How many lines in these entries contain the string "lang"? Reply with the number alone.

++++ DATA EXTRACT

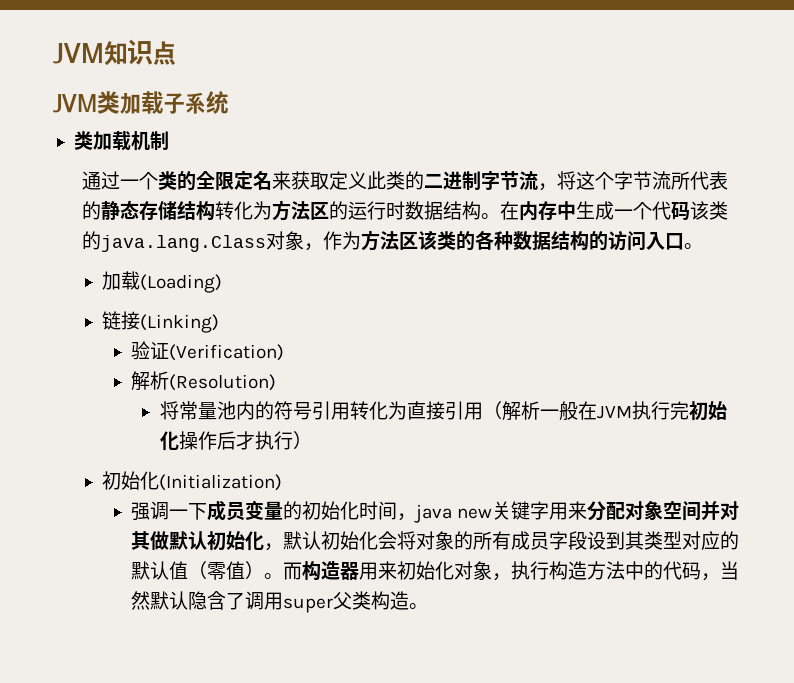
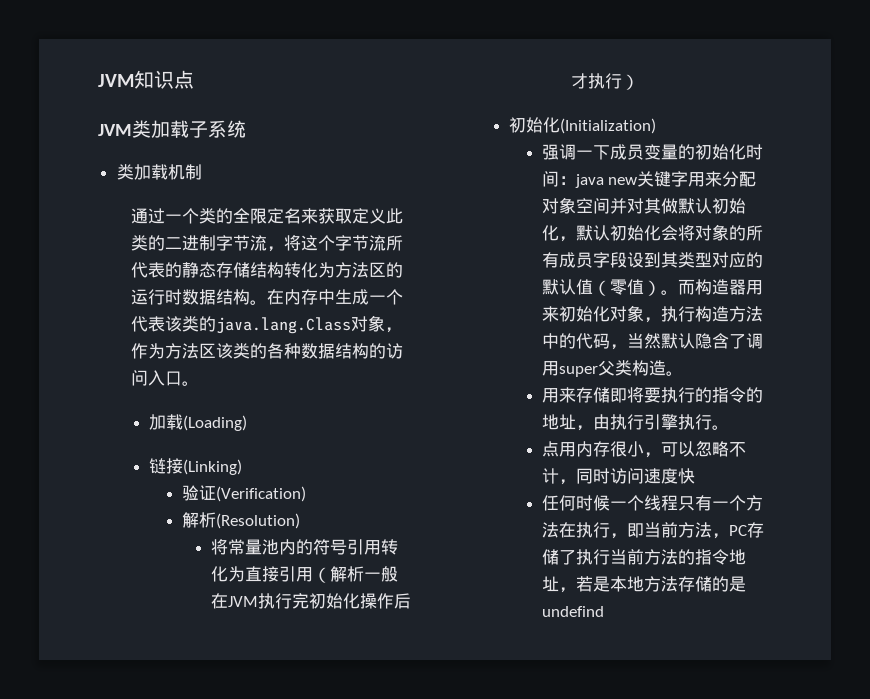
- 在内存中生成一个代码该类的java.lang.Class对象，作为方法区该类的各种数据结构的访问入口。
+ 在内存中生成一个代表该类的java.lang.Class对象，作为方法区该类的各种数据结构的访问入口。
- 强调一下成员变量的初始化时间，java new关键字用来分配对象空间并对其做默认初始化，默认初始化会将对象的所有成员字段设到其类型对应的默认值（零值）。
+ 强调一下成员变量的初始化时间：java new关键字用来分配对象空间并对其做默认初始化，默认初始化会将对象的所有成员字段设到其类型对应的默认值（零值）。
+ 用来存储即将要执行的指令的地址，由执行引擎执行。
+ 点用内存很小，可以忽略不计，同时访问速度快
+ 任何时候一个线程只有一个方法在执行，即当前方法，PC存储了执行当前方法的指令地址，若是本地方法存储的是undefind

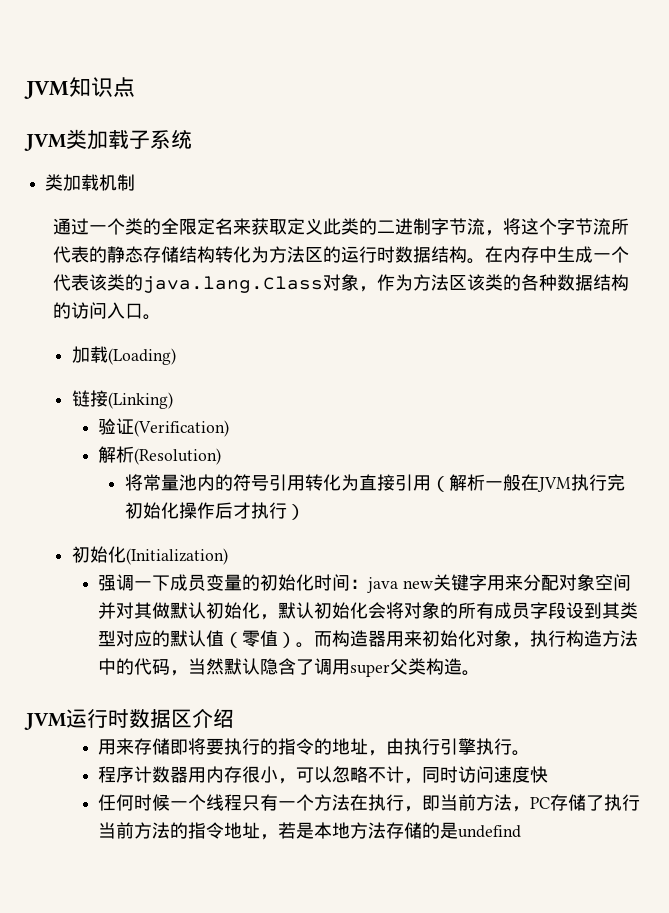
+ JVM运行时数据区介绍
- 点用内存很小，可以忽略不计，同时访问速度快
+ 程序计数器用内存很小，可以忽略不计，同时访问速度快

++++++++

### [OUTPUT FOR THIS TASK]
2